Par ailleurs, comme les années précédentes, l’AFT, à la suite de l’autorisation donnée par le législateur d’émettre des obligations dans une autre devise que l’euro, a continué de maintenir une veille avec l'aide des spécialistes en valeurs du Trésor (SVT) sur une éventuelle émission libellée en devise étrangère. Les conditions de marché sont toutefois moins favorables à une telle émission en raison de l’accroissement considérable de l’écart, dit swap spread, entre le coût de financement de l’Etat en euro et celui du secteur privé, qui sert de référence aux conversions en devise. Du fait de cette évolution, le coût d’une émission de l’Etat en dollars est désormais équivalent à celui d’une émission en euro.
[1] Définition de la mission de l’AFT figurant sur son site.
[2] La dette perpétuelle qui comportait uniquement un paiement annuel d’intérêts n’a pas survécu aux périodes d’inflation, mais elle semble réapparaître dans le domaine privé.

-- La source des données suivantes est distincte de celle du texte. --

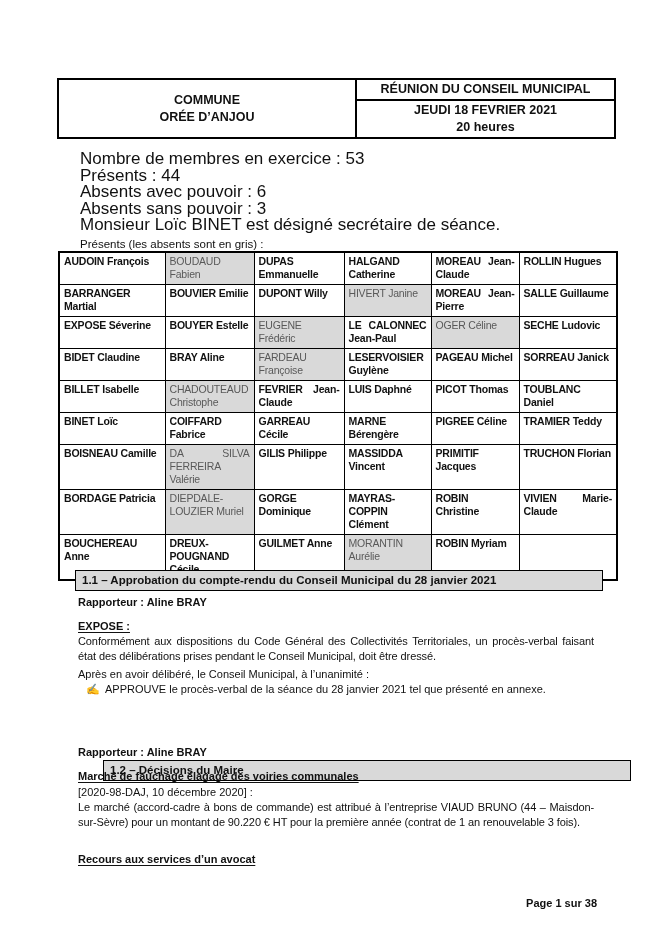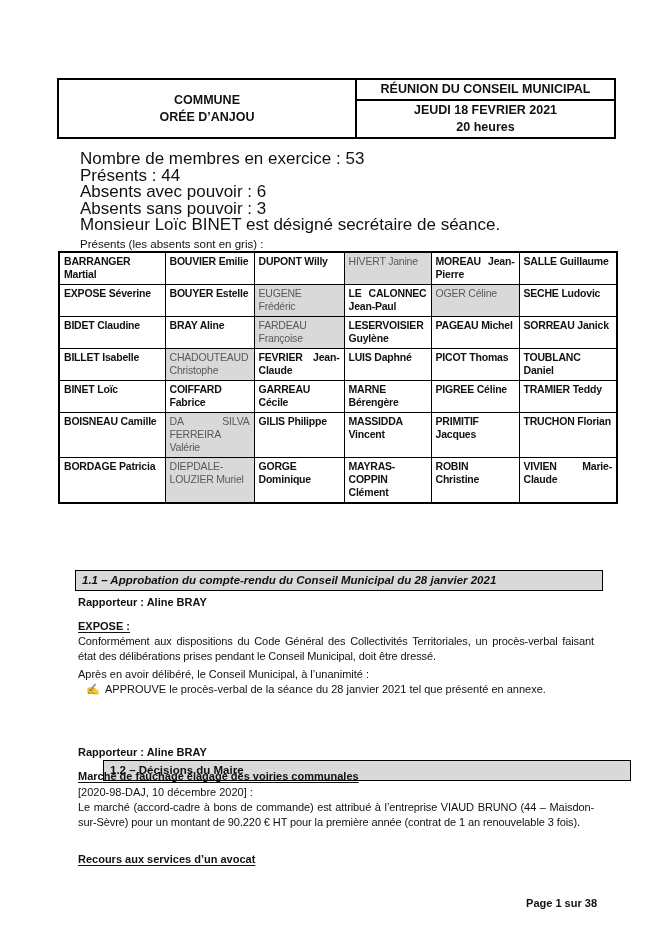"AUDOIN François" tr { html: none -> <tr> <td>AUDOIN François</td> <td>BOUDAUD Fabien</td> <td>DUPAS Emmanuelle</td> <td>HALGAND Catherine</td> <td>MOREAU Jean-Claude</td> <td>ROLLIN Hugues</td> </tr> }
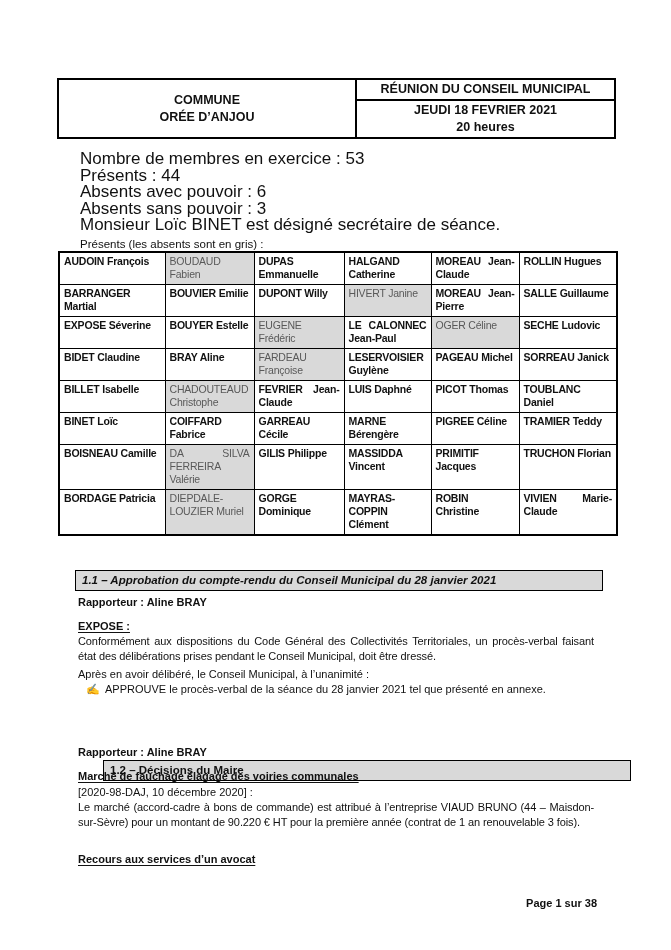"BOUCHEREAU Anne" tr { html: none -> <tr> <td>BOUCHEREAU Anne</td> <td>DREUX-POUGNAND Cécile</td> <td>GUILMET Anne</td> <td>MORANTIN Aurélie</td> <td>ROBIN Myriam</td> <td></td> </tr> }
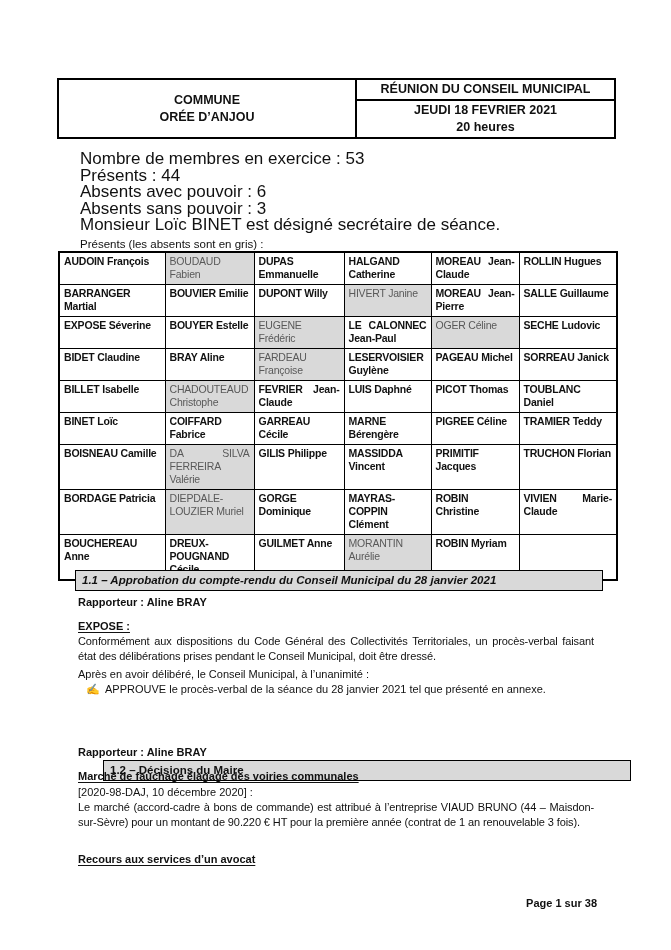"1.1 – Approbation du compte-rendu" div.section-box { font-style: italic -> none }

[3] Cette augmentation peut résulter de l’état du marché ou d’une variation de la note de l’emprunteur, ou des deux.
[4] Comme ceux de la dette grecque
[5] http://fr.wikipedia.org/wiki/BlackRock
[6] Ou s’ils en ont une, elle est totalement opposée aux intérêts des contribuables (cf. Morgan Sachs v/Grèce)
[7] 3.7% de 1500 Md représentent une cinquantaine de Md
[8] Les bons du Trésor à taux fixe et à intérêt précompté (BTF) sont des titres assimilables du Trésor de maturité initiale inférieure ou égale à un an. Leur coupure nominale est de 1 euro. Ils sont émis chaque semaine, par voie d’adjudication, dans le cadre d’un calendrier trimestriel publié à l’avance et précisant les échéances des bons qui seront mis en adjudication. Un BTF de 3 mois est émis chaque semaine ainsi que, en règle générale, un BTF semestriel et un BTF annuel.
[9] L’État a émis, pour la première fois le 15 septembre 1998, une OAT indexée sur l’indice des prix à la consommation en France (OATi). De la même façon, en octobre 2001, l’État a de nouveau émis une OAT indexée sur l’IPCH, mais cette fois, sur l’indice des prix de la zone euro (OAT€i). Ces émissions, qui s’intègrent dans le cadre d’une gestion au moindre coût de la dette publique, visent à créer de nouvelles classes d’actifs au sein des valeurs du Trésor, et à établir la référence en euros pour ce type d’instruments.
[10] Les BTAN (bons du Trésor à intérêts annuels) sont des valeurs assimilables du Trésor émises, pour des durées de 2 ou 5 ans, par voie d’adjudication le troisième jeudi du mois.
[11] Les OAT (obligations assimilables du Trésor) constituent la forme privilégiée du financement à long terme de l’État. Ce sont des titres assimilables, émis pour des durées de 7 à 50 ans, habituellement par voie d’adjudication dans le cadre d’un calendrier annuel publié à l’avance.